The importance of team collaboration cannot be understated. Business is about bottom lines, and metrics, but team dynamics form the foundation of every successful venture. A good business plan is only as successful as the team that constructs it. However, in a data-driven society that seeks results and the immediacy of returns on investments, oftentimes, building team camaraderie falls through the cracks.
NBA Hall of Fame coach Phil Jackson said, “The strength of the team is each individual member. The strength of each individual member is the team”. Being part of a team requires personal egos and agendas to be checked at the door. Collaboration is about inviting new ideas into the room and challenging our positions. It requires each individual to show humility and accept a role for a larger cause. Often, our personal positions invite complacency into our thinking. This creates stagnant behavior patterns and limits the evolution of ideas. Diversity is the spice of life, and teams are melting pots of cultural diversity and ideologies. Ideas are like plants; they have to be planted and watered. When colleagues sow the seeds of new solutions during collaborative meetings, allow the ideas to permeate for a while before taking a position. Take notes during meetings to highlight points you would like to explore further.
Track the strengths and weaknesses. When you follow up on your points, discuss the strengths first to show support or their proposal, and provide as much positive reinforcement as possible. Teamwork requires trust, and that eventually entails providing constructive criticism. However, rapports have to be formed, and providing some preferred feedback first will build a point of positive experience to work from. When addressing the negative feedback to your colleague, attempt to expand on the weaker points of their solution, and how they plan to address it but connect it to the positive feedback you provided.
When It is your turn to take similar feedback, welcome the ideas without hesitation. Not every idea has to be implemented, but by inviting your colleagues to share their opinions in an open forum demonstrates to the group that you are a team player. If someone is providing you aversive feedback, ‘don’t become physically anxious or become defensive in verbal responses. Write down rebuttals to suggestions you disagree with as an alternative to verbal jousting. Avoid scribbling or defensive writing such as xing out words. If typing notes, refrain from slamming keys or dramatic keystrokes. Positive body language and a calm composure tells the room a lot about your team-first mentality. Even when you disagree with the feedback, open it up to the room for collaboration. Someone may offer a different vantage point, that may change your position. Or, one of your teammates may defend your position for you, without you having to come off as defensive. It is important to demonstrate the same degree of trust you expect from your team.
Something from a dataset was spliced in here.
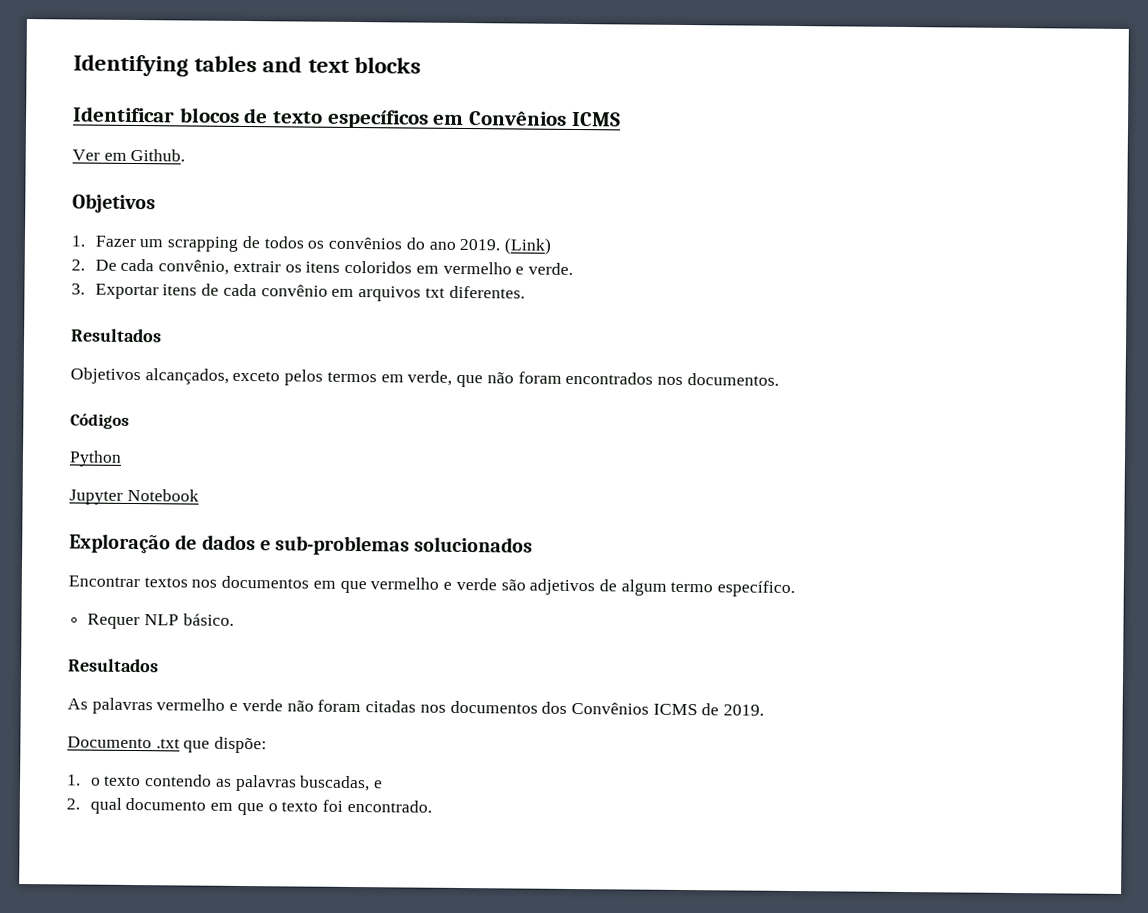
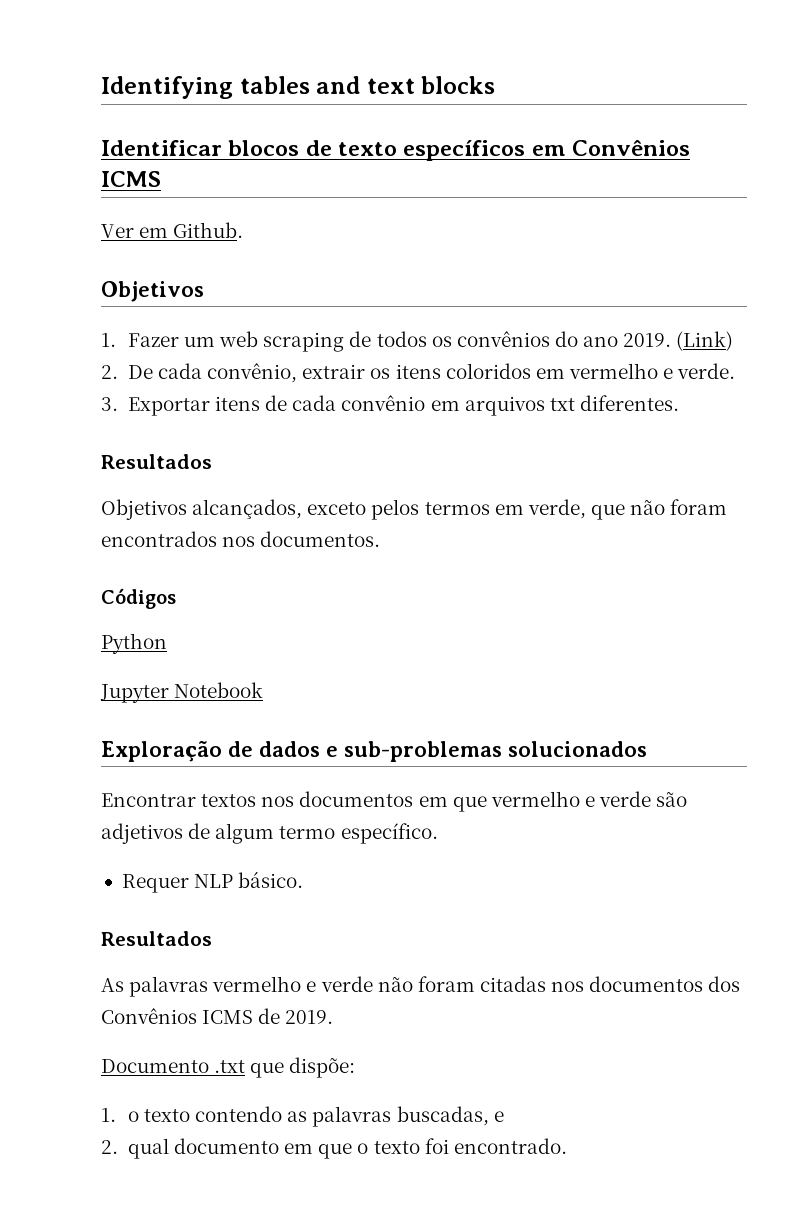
- 1. Fazer um scrapping de todos os convênios do ano 2019.
+ 1. Fazer um web scraping de todos os convênios do ano 2019.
Objectivity is an integral part of the feedback process because it allows the proposed idea to exist individually. Teamwork is not about creating multiple versions of you; it is about you supporting someone else being the best version of themselves. Their ideas are no different. When workshopping ideas on a team, it is not about hijacking them as you see them best through your lens, but how to make them the best versions of your ‘ ‘colleague’s vision. Your position on a subject can influence your feedback, but it ‘shouldn’t affect your teammates’ goal. Construct your criticism around if it propels your colleague toward the goal they hope to accomplish. Remain objective and support the goal your teammate hopes to accomplish by offering functional solutions rather than opinions and personal preferences.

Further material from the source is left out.